Clemens le maldijo en inglés, llamándole necio bárbaro. Clemens había practicado durante tres años, noche y día, noruego del siglo X. Y sólo podía hacerse entender a medias por la mayoría de los hombres y mujeres del Dreyrugr.
-Soy un Huck Finn de noventa y cinco años, siglo más o menos -dijo Clemens-. Empecé río abajo, en una balsa. Y ahora estoy en este estúpido barco vikingo, río arriba.
¿Qué vendrá después? ¿Cuándo conseguiré realizar mi sueño?
Manteniendo la parte superior de su brazo izquierdo pegada al cuerpo para que no se le cayese el precioso telescopio, golpeó con su puño derecho la palma abierta de la mano izquierda.
-¡Hierro! ¡Necesito hierro! Pero, ¿dónde hay hierro en este planeta tan pobre en metales y tan rico en gente? ¡Tiene que haber hierro! ¿De dónde procede el hacha de Erik, si no? Y ¿cuánto habrá? ¿Suficiente? Puede que no. Posiblemente haya sólo un meteorito muy pequeño. Aunque quizá alcance para lo que yo quiero. Pero, ¿dónde estará, Dios mío? El Río puede tener veinte millones de kilómetros de largo. Y el hierro, si es que lo hay, puede estar al otro extremo.
"¡No, eso no puede ser! Tiene que estar en algún sitio no muy lejos de aquí, en un radio de unos ciento cincuenta kilómetros.
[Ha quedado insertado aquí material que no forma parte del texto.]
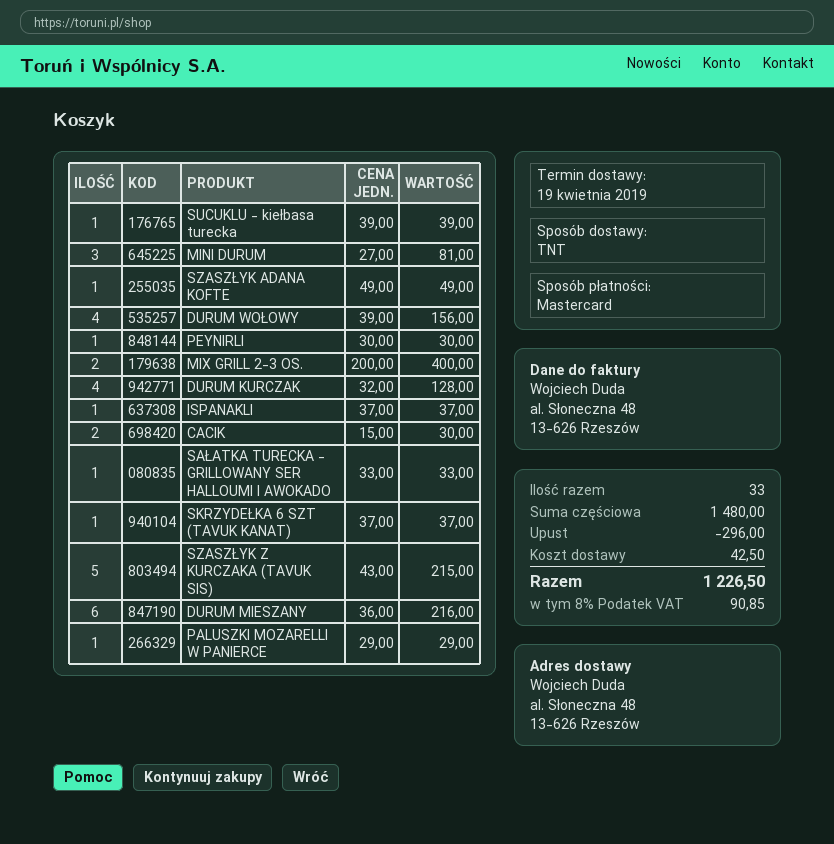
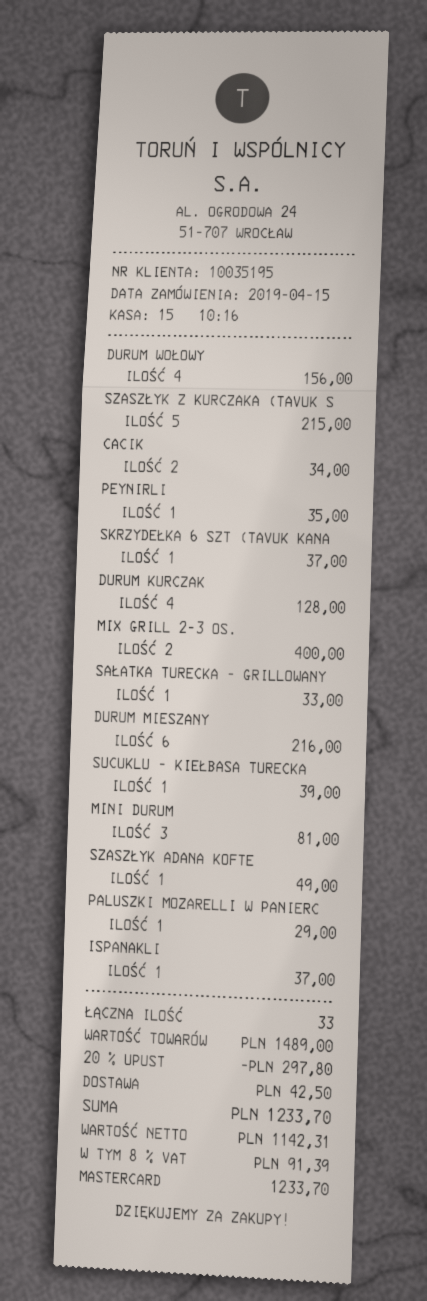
PEYNIRLI: 1 for 30.00 -> 1 for 35.00
CACIK: 2 for 30.00 -> 2 for 34.00
subtotal: 1480.00 -> 1489.00
discount: 296.00 -> 297.80
tax: 8% = 90.85 -> 8% = 91.39
total: 1226.50 -> 1233.70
Aunque bien es verdad que podemos estar navegando en dirección contraria. La ignorancia es madre de la histeria. ¿O será al revés?
Enfocó el telescopio hacia la orilla izquierda y maldijo de nuevo. Sus peticiones de aproximar el barco a una distancia de la ribera desde la que pudiesen verse más claramente las caras habían sido rechazadas. Erik Hachasangrienta, rey de la flota noruega, dijo que aquél era territorio hostil. Hasta que la flota saliera de él, navegarían por el centro del Río.
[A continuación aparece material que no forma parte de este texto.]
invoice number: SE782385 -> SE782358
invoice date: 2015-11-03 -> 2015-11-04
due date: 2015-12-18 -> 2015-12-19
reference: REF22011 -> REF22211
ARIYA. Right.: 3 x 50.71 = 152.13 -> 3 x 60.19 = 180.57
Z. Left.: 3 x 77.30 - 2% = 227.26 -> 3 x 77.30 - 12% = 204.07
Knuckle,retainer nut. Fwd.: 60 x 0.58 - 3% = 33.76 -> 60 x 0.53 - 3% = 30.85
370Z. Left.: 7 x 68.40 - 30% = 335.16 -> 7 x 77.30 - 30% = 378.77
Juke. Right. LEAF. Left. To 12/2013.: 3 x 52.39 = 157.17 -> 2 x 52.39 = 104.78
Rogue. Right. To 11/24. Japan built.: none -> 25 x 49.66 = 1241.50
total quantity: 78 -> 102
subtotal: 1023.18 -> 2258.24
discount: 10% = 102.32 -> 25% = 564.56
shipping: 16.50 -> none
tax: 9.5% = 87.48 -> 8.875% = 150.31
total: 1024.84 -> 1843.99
Eran tres navíos iguales, y el Dreyrugr era la nao capitana. Tenía veinticuatro metros de longitud y había sido construida básicamente con bambú. Parecía un "barco dragón" vikingo. Su casco era bajo y alargado, tenía un mascarón de proa de roble tallado en forma de cabeza de dragón, y una popa aguda y curvada. Pero tenía también una cubierta de proa y otra de popa elevadas que se extendían lateralmente en voladizo sobre el agua. Los dos mástiles de bambú tenían aparejos de velas áuricas. Las velas eran membranas finas pero duras y flexibles hechas de tripas de peces "dragones" de los que vivían en las profundidades del Río. Había en la popa un timón controlado mediante una rueda.
Los escudos redondos de cuero y roble de la tripulación colgaban en los laterales; los grandes remos estaban apilados en bastidores. El Dreyrugr navegaba a contraviento, zigzagueando, maniobrando de un modo que los hombres del norte desconocían cuando vivían en la Tierra.
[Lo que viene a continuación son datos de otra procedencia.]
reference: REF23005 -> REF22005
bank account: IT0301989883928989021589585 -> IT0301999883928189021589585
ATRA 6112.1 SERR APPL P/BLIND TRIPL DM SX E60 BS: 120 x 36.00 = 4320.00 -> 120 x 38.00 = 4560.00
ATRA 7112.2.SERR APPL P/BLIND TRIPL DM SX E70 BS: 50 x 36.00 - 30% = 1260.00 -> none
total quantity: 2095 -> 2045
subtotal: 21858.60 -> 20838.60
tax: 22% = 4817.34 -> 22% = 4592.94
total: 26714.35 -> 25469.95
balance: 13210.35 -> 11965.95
Los hombres y mujeres de la tripulación que no andaban manejando cabos y sogas, estaban sentados en los bancos de los remeros hablando y jugando a los dados y al poker. De bajo la cubierta de popa surgían gritos exaltados, maldiciones y, de vez en cuando, un desmayado clic. Hachasangrienta y su guardaespaldas jugaban al billar. A Clemens le ponía muy nervioso que jugasen al billar en aquellos momentos. Hachasangrienta sabía que unos cinco kilómetros río arriba estaban disponiendo barcos
para interceptarlos, y que tras ellos, en ambas orillas, estaban disponiendo también navíos para salir en su persecución. Y, sin embargo, el rey pretendía estar muy tranquilo. Quizá estuviese de veras tan calmado como lo estaba Drake, supuestamente, antes de la batalla contra la Armada Invencible.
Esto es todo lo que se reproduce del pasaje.